Closed vsonnier closed 5 years ago
BTW, no crash by changing sample rate now on my side. It may not be perfect, but definitely a "less code, less bugs" trend here.
Let me put in the bug fixes to buf
first. Then we have a clean base to do bigger restructuring.
@zuckschwerdt No problem, do as you wish, I can always re-merge my changes later.

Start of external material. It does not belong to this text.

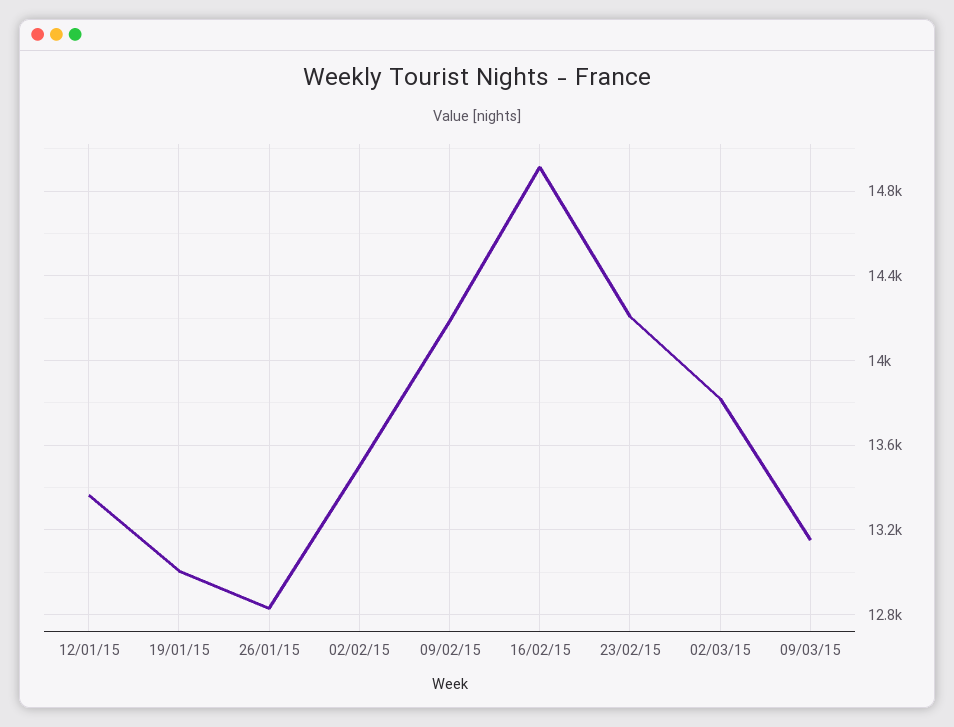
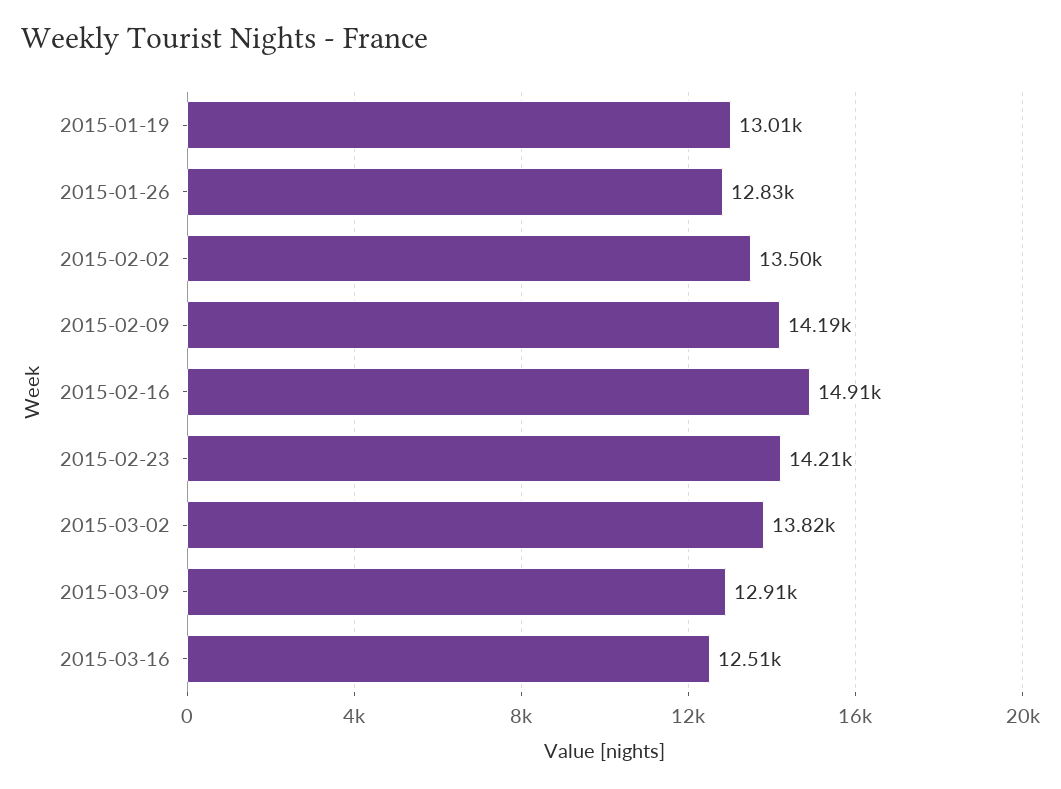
12/01/15: 13350 -> none
09/03/15: 13150 -> 12910
2015-03-16: none -> 12510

In the meantime, I've measured the readStream
duration on CubicSDR side, to know if the iio_buffer_refill()
is the bottleneck or not.
What I measure with the current code having: buffer_size = 8 * MTU with samplerate of 10Msps:
SoapySDR::Device::readStream
takes 0 ms (not measurable) 7 times / 8. It means the encoding is fast enough :)SoapySDR::Device::readStream
takes 10/12 ms 1 time / 8, i.e the time it needs to call iio_buffer_refill()
.
==> So it takes 10 ms to fetch 65568 samples, i.e 6.5 ms long sample at 10Msps.
==> This is slower than realtime :(.
The good news is that another refill_thread
wouldn't help in beating realtime.Another attempt at 5 Msps:
SoapySDR::Device::readStream
takes 0 ms (not measurable) 7 times / 8.SoapySDR::Device::readStream
takes 13 ms 1 time / 8.
==> So it takes 12/13 ms to fetch 65568 samples, i.e 13 ms long sample at 5Msps.
==> This explains why there is (almost) no crackling sound at that sample rate. I've also measured iio_buffer_refill()
directly and it matches the SoapySDR::Device::readStream
refill-is-called case.
So basically irrespective of our processing power, iio_buffer_refill()
is already slower than realtime beyond 5Msps on my machine at least.
@zuckschwerdt How high samplerate you could reach on your side without crackling sound on CubicSDR ?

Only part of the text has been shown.